In the CLARK-FULTON neighborhood of Cleveland residents are seeing the effects of gentrification in real time with the construction of the new METROHEALTH building. The neighborhood is nearly half hispanic and goes by the nickname “La Villa Hispana.” The mostly low income residents fear the construction of the hospital will severely alter their neighborhood or force them out. Residents cite that prices in business have already gone up as more affluent people affiliated with the hospital come to the area to live and work. However, the issue is not totally black and white. Many residents also realize that the construction of the building could offer benefits to the neighborhood as well. MetroHealth plans to build a 12 acre park which the highly urbanized neighborhood had previously lacked. Also, a Puerto Rican pastry shop owner saw her sales go up significantly since the opening of the hospital. Because the hospital brings “new life” to the neighborhood, there is an opportunity for the low income business owners to capitalize from the situation. However, this can only happen if the area avoids dramatic property tax increases and longtime homeowners can stay in the neighborhood. 

One issue many low income Cleveland residents face are the effects from pollution. Therefore, “green revitalization” has been introduced in parts of the city to help solve this issue. Cleveland’s DETROIT SHOREWAY has been going through gentrification and seeing many longtime residents forced out. However, an area near the West 65th-Lorain Avenue RTA station renamed Cleveland EcoVillage has become a project proven to revitalize the area in an inclusive way. The idea behind the EcoVillage is to implement greener systems in homes, make access to public transportation easier and build parks in the neighborhood.
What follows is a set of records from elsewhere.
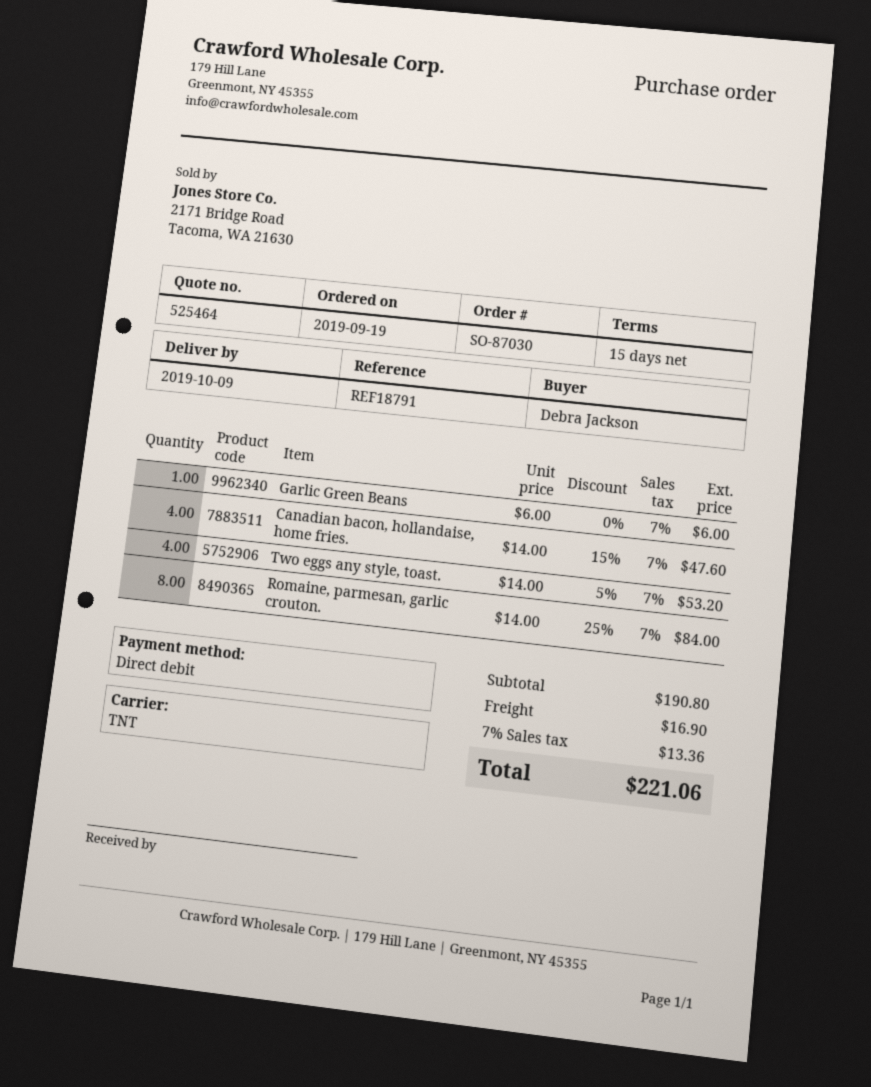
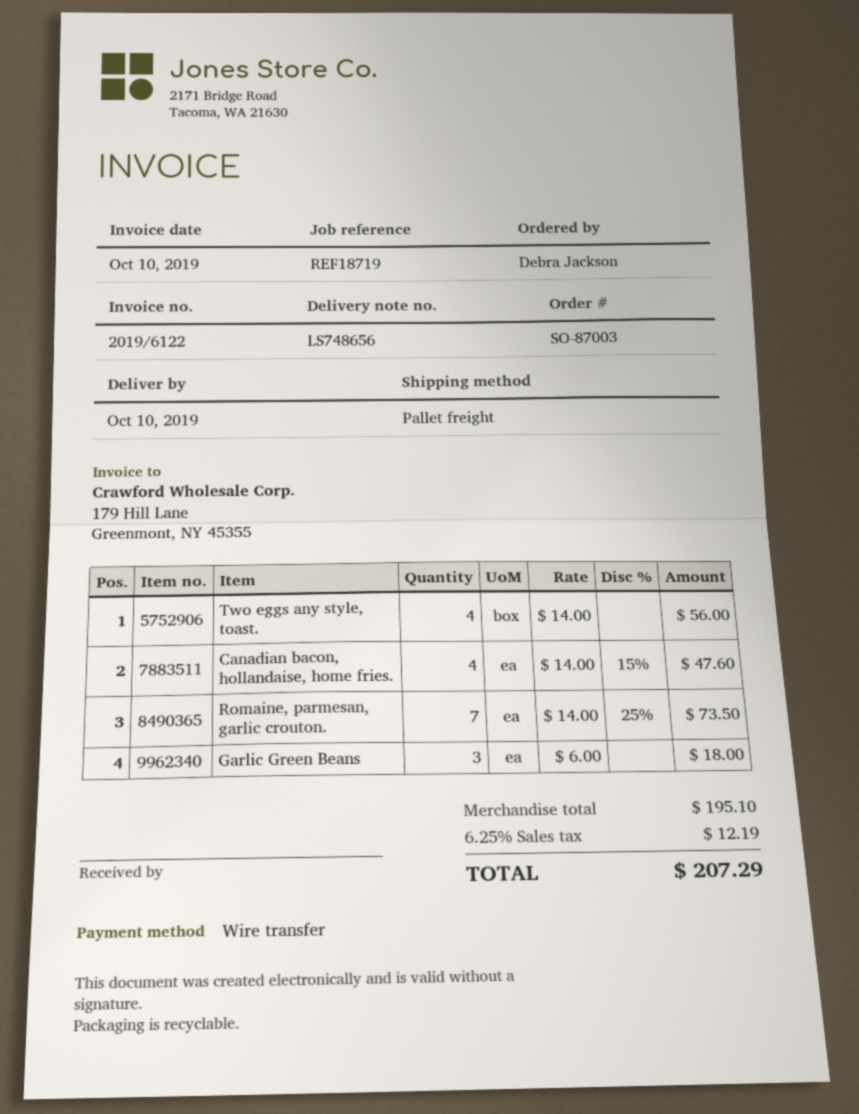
order number: SO-87030 -> SO-87003
delivery date: 2019-10-09 -> 2019-10-10
reference: REF18791 -> REF18719
payment method: direct debit -> bank transfer
shipping method: TNT -> pallet freight
Garlic Green Beans: 1 x 6.00 = 6.00 -> 3 x 6.00 = 18.00
Two eggs any style, toast.: 4 x 14.00 - 5% = 53.20 -> 4 x 14.00 = 56.00
Romaine, parmesan, garlic crouton.: 8 x 14.00 - 25% = 84.00 -> 7 x 14.00 - 25% = 73.50
subtotal: 190.80 -> 195.10
shipping: 16.90 -> none
tax: 7% = 13.36 -> 6.25% = 12.19
total: 221.06 -> 207.29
In addition to building new green homes, the project has also updated existing homes and has made a deliberate effort to make it possible for longtime residents to be able to stay in the neighborhood. 

Another effort to revitalize areas of the city without displacing longtime residents is The Neighborhood Transformation Initiative (NTI). The NTI was introduced by Mayor Frank Jackson and has $65 million total in funds: $40 million in private capital and $25 million in public investment. The goal is to encourage developers to build homes and businesses where they previously have not. There is also an emphasis on making it possible for racial minorities to keep living and working in these areas. Glenvillage, funded by the NTI in the GLENVILLE neighborhood, has been applauded for its efforts to uplift black-owned businesses while the neighborhood goes through revitalization. Glenvillage provides a physical space for several entrepreneurs to test business strategies and learn how to successfully run their businesses before finding their own permanent location. The NTI is also focused on renovating homes for current residents in the Circle North, BUCKEYE-WOODHILL, Clark-Metro, East 79th Street neighborhoods.